Wednesday, November 4, 2009

All of this is going to be unfair isn't it? I can already tell what this blog will become: A panoply of caricatures, a hitlist of colleagues whose idiosyncracies are exaggerated and redefined as flaws. The stretching of bumpy Jewish noses. The amplified accent of syncopated Latina chatter. The rotting-Ganges stench of microwaved Indian lunches.


Well, then, first thing's first: My Kathleen Turner-cum-Fraggle Rock IT director. Let's call her Red, as in Red Fraggle. She's walked to her office just now, her light shoes made heavy by a bitch's rushed and purposeful strut. She's left the door opened and has begun speakerphoning with what seems like a vendor who has messed something up. Much like Kathleen Turner in her signature 1980s roles, Red approaches this conversation as a tough-minded busomy bombshell would. She's affirmative and she means business. She'll interrupt--hey, she already knows the answer and doesn't need you to finish. Most of all, Red's voice is deep, like Turner's. Perhaps the lower registry of her voice packs that extra punch in her authoritativeness, the very cornerstone of her success.
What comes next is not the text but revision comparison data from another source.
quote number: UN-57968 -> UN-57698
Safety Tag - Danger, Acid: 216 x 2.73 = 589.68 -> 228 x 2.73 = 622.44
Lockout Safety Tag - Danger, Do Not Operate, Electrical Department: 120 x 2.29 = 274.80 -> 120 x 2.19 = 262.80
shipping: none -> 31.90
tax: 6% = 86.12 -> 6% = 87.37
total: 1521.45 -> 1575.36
But this is where the resemblance to one icon stops and another begins. Red's voice, much like the Fraggle now, is also quite sharp and grating, the way air sounds as it is released from a balloon whose opening is pinched and stretched tightly. The sound is unique in the animal and musical kingdom. Perhaps a warbly reed instrument, like a bassoon made of rubber.
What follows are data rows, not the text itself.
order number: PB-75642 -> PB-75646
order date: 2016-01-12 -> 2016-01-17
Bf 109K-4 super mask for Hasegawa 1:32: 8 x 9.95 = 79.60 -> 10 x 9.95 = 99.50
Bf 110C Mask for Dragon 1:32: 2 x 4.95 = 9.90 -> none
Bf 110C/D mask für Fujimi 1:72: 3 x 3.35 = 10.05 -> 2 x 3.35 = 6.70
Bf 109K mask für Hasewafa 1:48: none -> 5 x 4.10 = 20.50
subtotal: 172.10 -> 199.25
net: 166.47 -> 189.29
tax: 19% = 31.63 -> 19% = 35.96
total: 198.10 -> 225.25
This voice is boxed in a shapely and fit figure. Not quite as voluptuous as Turner nor as bouncy as Red Fraggle, but somewhere in the middle. Her lips are not pronounced, like the Fraggle's (and most puppets, I supposed). But her pale lipstick outlines a suggestion of its presence. Besides that, she shares most of Turner's human qualitiest. Arms and legs in the right places.